**REQUIRED ACTION:** Look below for the line with "Services Website Re-design" and the line with "Marcus Jade Demery.". Copy exactly those two lines and every line between, but not the pictures.

(RECORDS SHOWN begins)

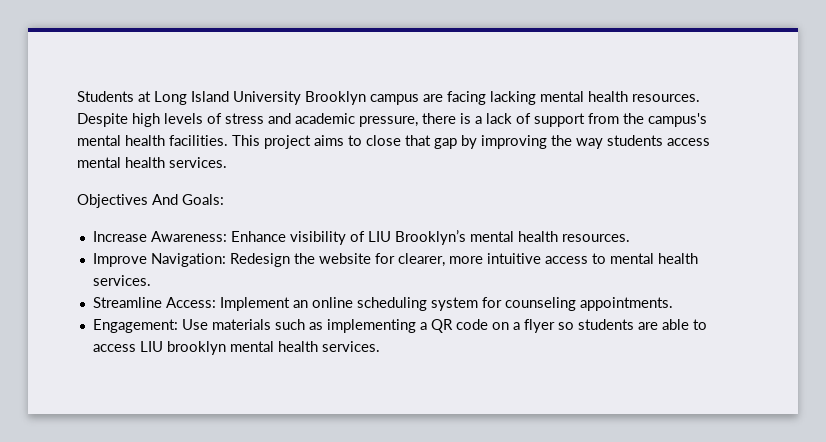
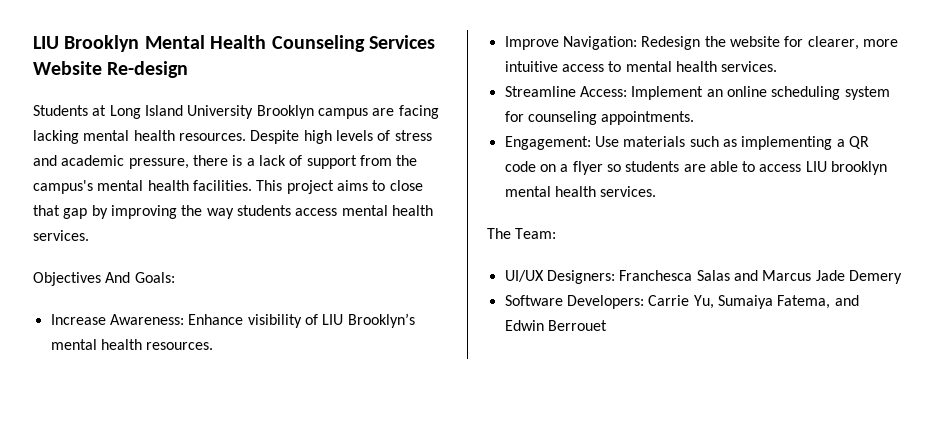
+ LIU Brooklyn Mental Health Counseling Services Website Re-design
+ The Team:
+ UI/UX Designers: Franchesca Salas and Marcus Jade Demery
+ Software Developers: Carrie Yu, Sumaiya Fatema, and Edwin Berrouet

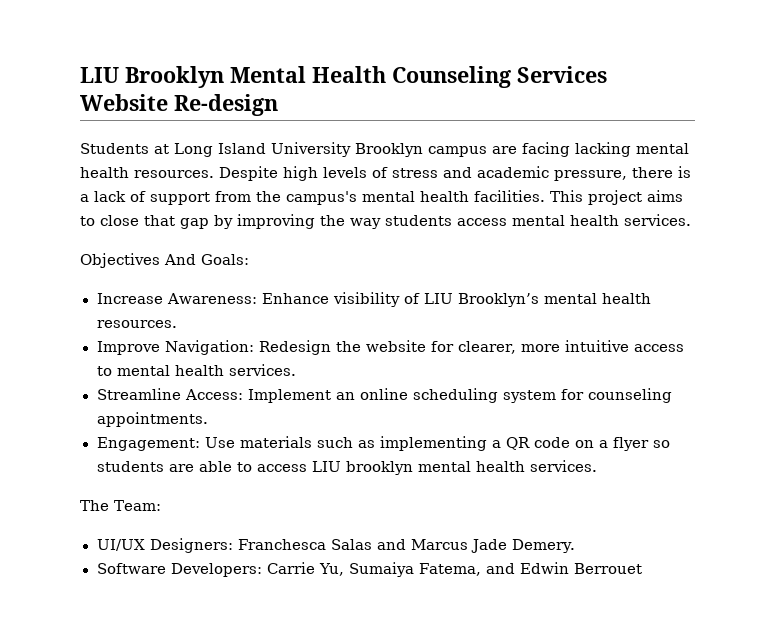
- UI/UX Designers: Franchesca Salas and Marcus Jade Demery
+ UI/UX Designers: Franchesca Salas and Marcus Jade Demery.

(RECORDS SHOWN ends)
(RECORDS SHOWN begins)

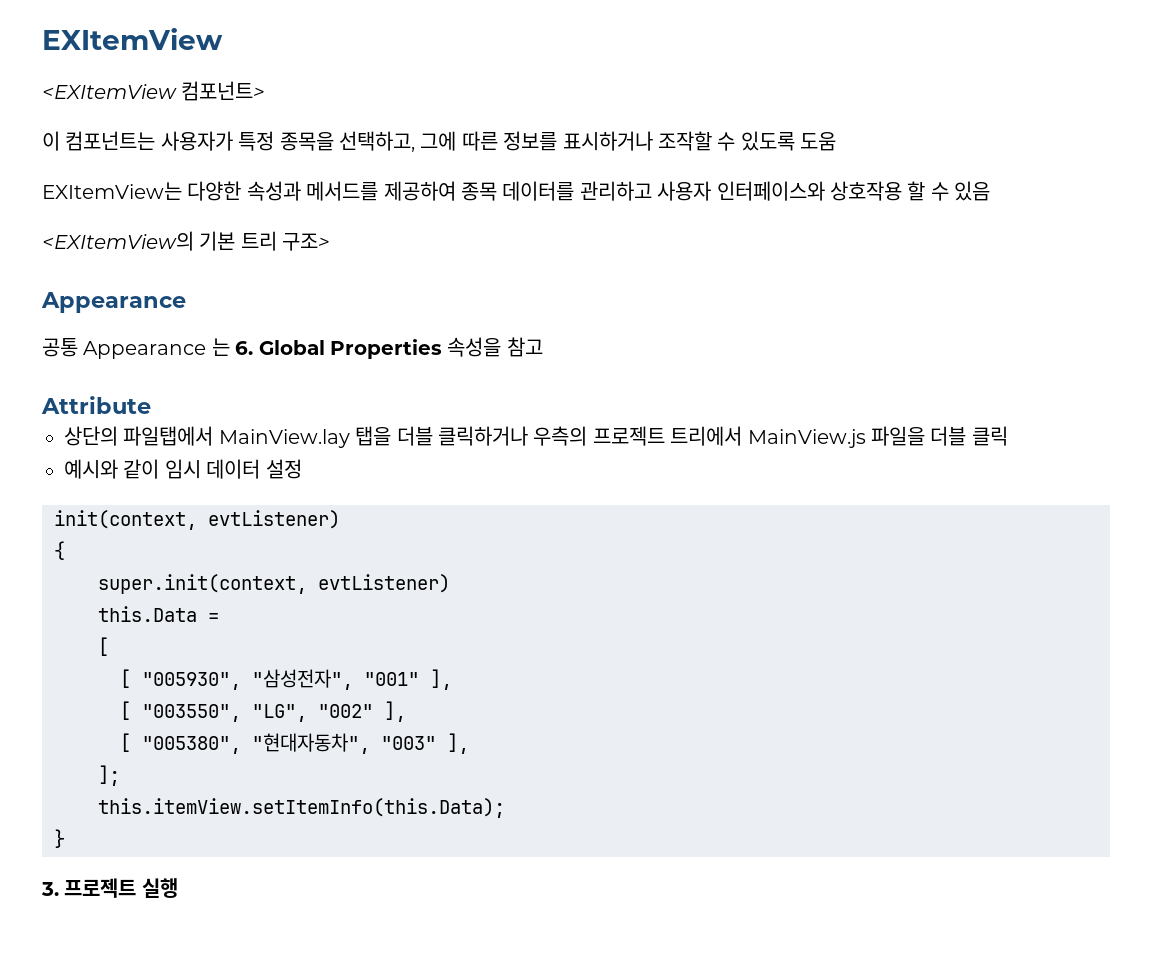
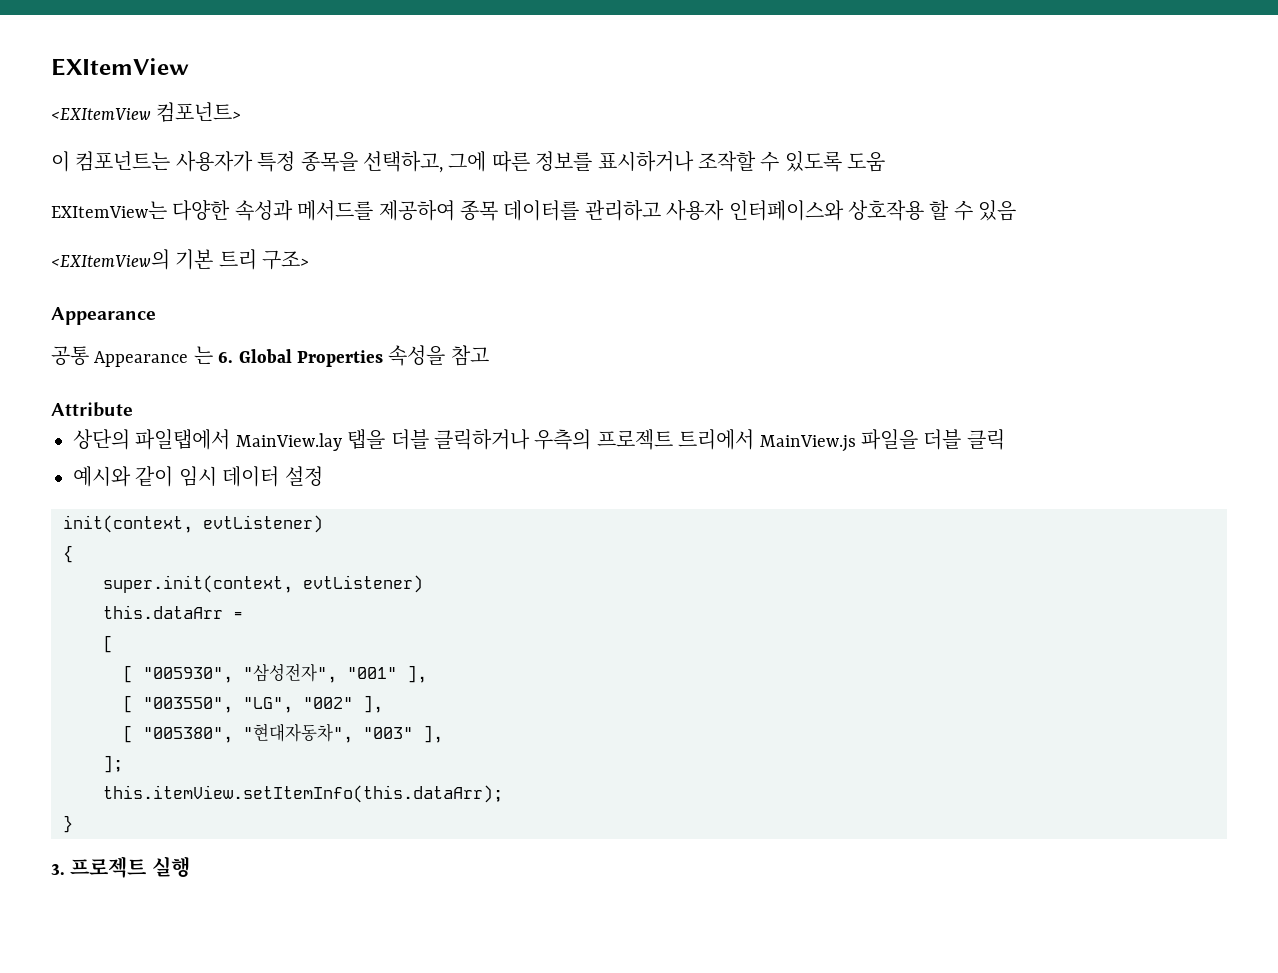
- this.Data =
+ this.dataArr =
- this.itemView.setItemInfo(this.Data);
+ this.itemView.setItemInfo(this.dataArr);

(RECORDS SHOWN ends)

**RESULT OF THE EXERCISE:**
+ LIU Brooklyn Mental Health Counseling Services Website Re-design
+ The Team:
+ UI/UX Designers: Franchesca Salas and Marcus Jade Demery
+ Software Developers: Carrie Yu, Sumaiya Fatema, and Edwin Berrouet

- UI/UX Designers: Franchesca Salas and Marcus Jade Demery
+ UI/UX Designers: Franchesca Salas and Marcus Jade Demery.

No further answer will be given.